Sunday, November 01, 2015

Duapuluh Sekian

Catatan pribadi.

Akhirnya sekarang saya sudah berumur dua puluh sekian.

Minggu lalu akhirnya saya resmi menyatakan bahwa saya sudah dua puluh satu tahun menjadi saya, menjadi manusia. Tapi entah sudah menjadi orang atau belum.

Entah kenapa, di setiap ulang tahun saya, atau beberapa hari/minggu/bulan sebelum saya berulang tahun di setiap tahunnya, selalu saja ada hal-hal yang tidak pernah diduga terjadi kepada saya. Seolah semesta ingin saya belajar sebelum saya semakin tua, sebelum semakin dekat dengan kematian.

Misalnya, di ulang tahun saya yang ketujuh belas, mantan pacar saya mendadak memutuskan hubungan kami beberapa hari sebelum tanggal 8 Oktober. Lalu teman-teman sepermainan saya jaman SMA dulu mendadak menjauhi saya saat itu. Walaupun saya sedikit berharap mereka hanya berpura-pura dan memberikan kejutan kepada saya, tapi ternyata mereka benar-benar menjauhi saya.

Pada masa SMA dahulu, saya adalah tipe orang yang selalu mempunyai teman. Siapa sih, yang dulu tidak mengenal saya di sekolah? Paling-paling ya alumni yang sudah lulus bertahun-tahun sebelum saya masuk. Tapi tiba-tiba, seorang saya, harus menjadi sendiri di hari ulang tahun saya waktu itu.

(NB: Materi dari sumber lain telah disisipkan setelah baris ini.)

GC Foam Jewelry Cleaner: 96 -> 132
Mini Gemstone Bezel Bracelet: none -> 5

Kemudian di ulang tahun saya yang kedelapan belas, saya masuk kuliah di kampus yang tidak saya inginkan. Tidak pernah terpikir sedikitpun untuk menjalankan studi di kampus itu. Dan disaat saya sedang mencoba menyesuaikan diri dan menerima nasib, mantan saya yang pernah memutuskan saya di ulang tahun sebelumnya sekarang melakukan hal yang sama, dua kali.

Bagaimana saya yang saat itu sedang belajar untuk legowo, tidak mengenal siapapun di tempat baru, saya harus menjadi benar-benar sendiri.

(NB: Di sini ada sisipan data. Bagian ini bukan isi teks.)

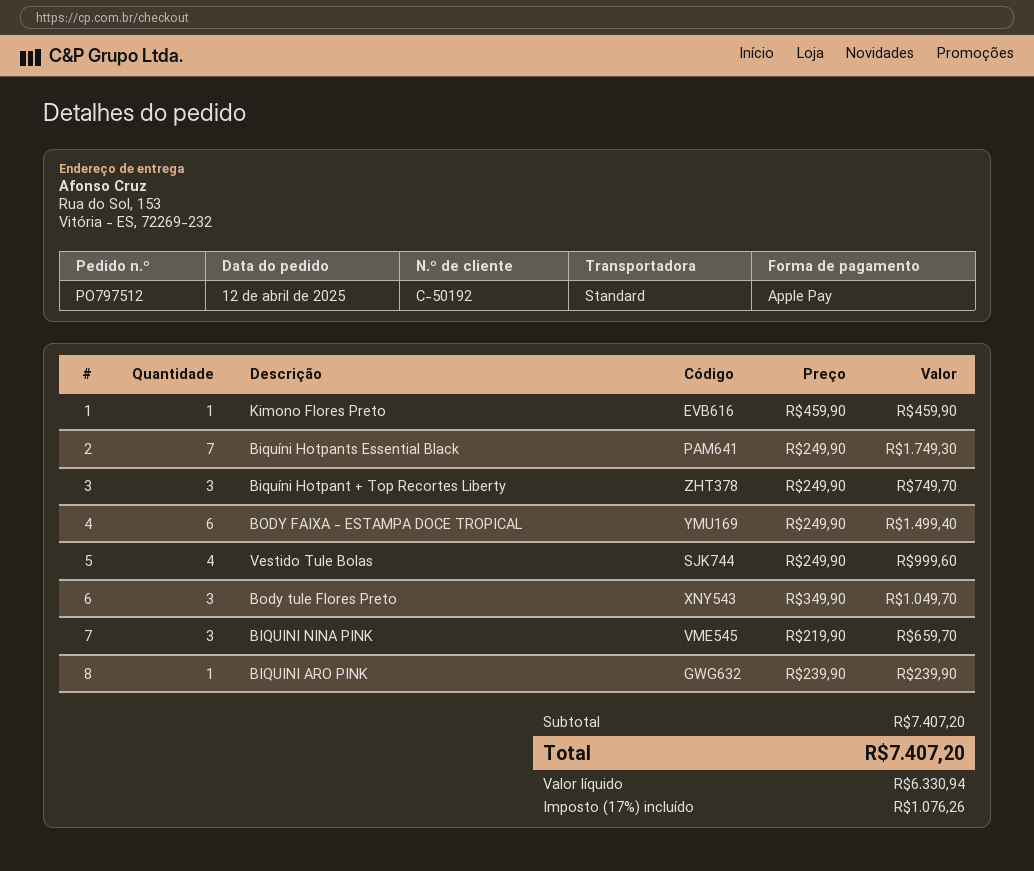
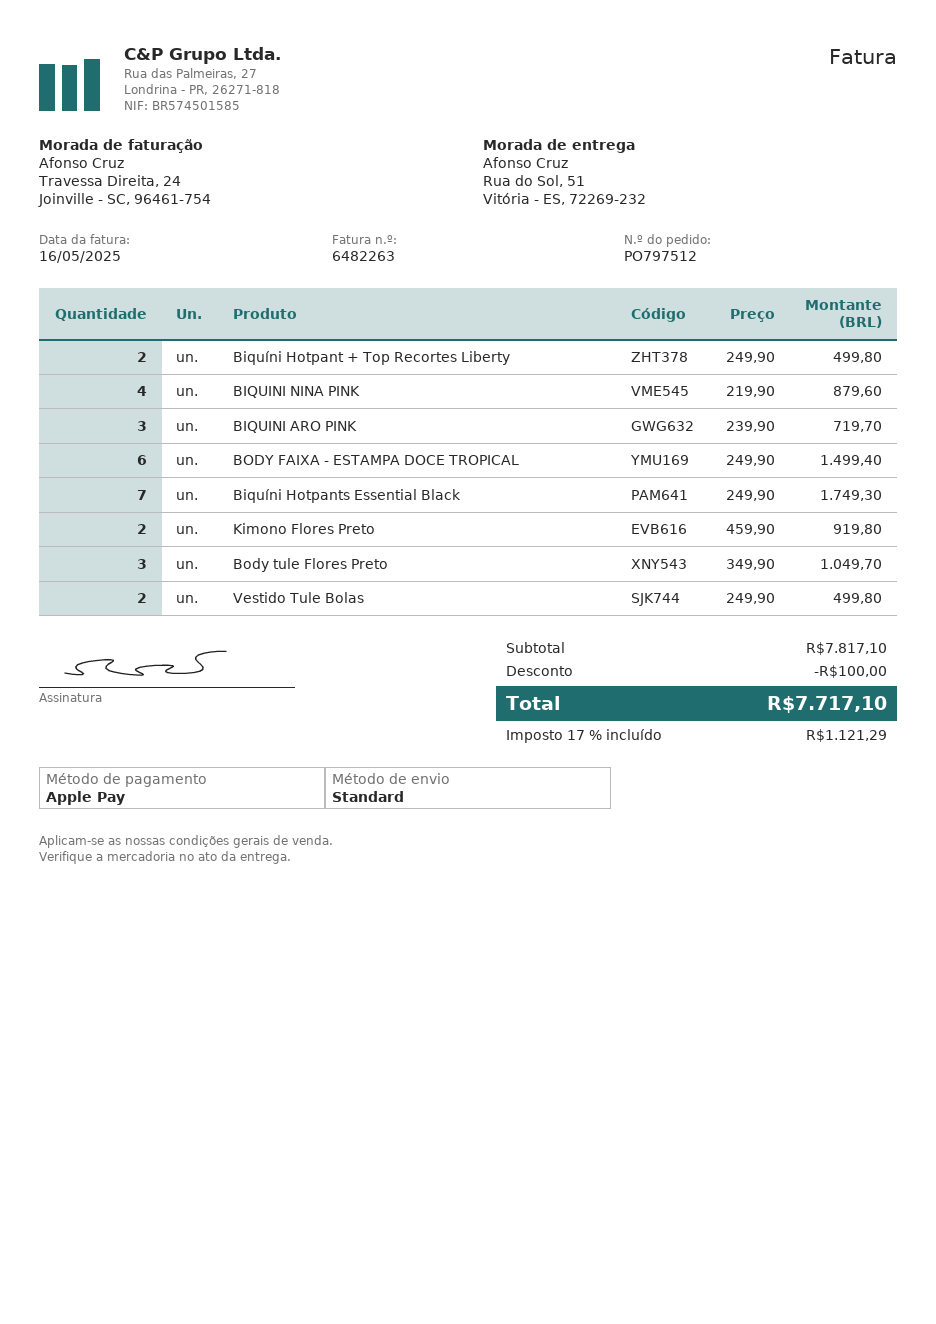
ship to: Rua do Sol, 153, Vitória - ES, 72269-232 -> Rua do Sol, 51, Vitória - ES, 72269-232
Kimono Flores Preto: 1 x 459.90 = 459.90 -> 2 x 459.90 = 919.80
Biquíni Hotpant + Top Recortes Liberty: 3 x 249.90 = 749.70 -> 2 x 249.90 = 499.80
Vestido Tule Bolas: 4 x 249.90 = 999.60 -> 2 x 249.90 = 499.80
BIQUINI NINA PINK: 3 x 219.90 = 659.70 -> 4 x 219.90 = 879.60
BIQUINI ARO PINK: 1 x 239.90 = 239.90 -> 3 x 239.90 = 719.70
subtotal: 7407.20 -> 7817.10
discount: none -> 100.00
tax: 17% = 1076.26 -> 17% = 1121.29
total: 7407.20 -> 7717.10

Kemudian saat saya akhirnya bisa beradaptasi dan menikmati hidup, saya mendapat dua kue ulang tahun di tahun kesembilan belas. Saya menghabiskan ulang tahun saya dengan teman-teman kuliah, dan teman-teman SMA dulu.

Mungkin ulang tahun saya yang kesembilan belas adalah ulang tahun terindah yang saya pernah alami. Dimana saya sangat merasa tidak sendiri. Dimana saya merasa ternyata ada orang-orang yang peduli.

Tahun selanjutnya, saya mendapat banyak hadiah dari teman-teman sepermainan di kampus. Kami membuat sebuah perjanjian untuk memberi kado kepada satu sama lain saat ulang tahun kami yang kedua puluh. Walaupun terkesan memaksa, setidaknya kami punya sesuatu yang bisa disimpan sebagai kenang-kenangan.

Hingga akhirnya, bulan Oktober 2015, saya menginjak usia duapuluh satu tahun. Sebulan sebelum saya berulang tahun, ada kejadian yang membuat saya sedih. Saya melakukan kesalahan besar dan saya harus membayarnya. Di ulang tahun saya kali ini, saya belajar sesuatu.

Saya belajar bahwa jika saya tidak ingin disakiti, maka jangan menyakiti.

Saya belajar tentang komitmen.

Saya belajar tentang perasaan.

Saya belajar tentang betapa tidak perlunya kita mengatakan "aku mencintaimu" sebelum kita benar-benar yakin dengan perasaan kita sendiri.

Sebab cinta bukanlah sesuatu yang bisa begitu saja disia-siakan.

Di hari ulang tahun saya yang keduapuluh satu, saya merayakannya dengan kesendirian. Teman-teman saya tidak ingat dengan hari ulang tahun saya. Ayah sayapun ikut-ikutan lupa. Dan orang yang saya anggap istimewa juga tidak mengaggap hari itu istimewa lagi baginya.

Saya belajar tentang kehilangan.

Dan bahwa kepercayaan itu bukan sesuatu yang bisa kita khianati.

Selamat ulang tahun, Heppy. Semoga kamu makin belajar banyak seiring dengan mendekatnya ajal dengan mu.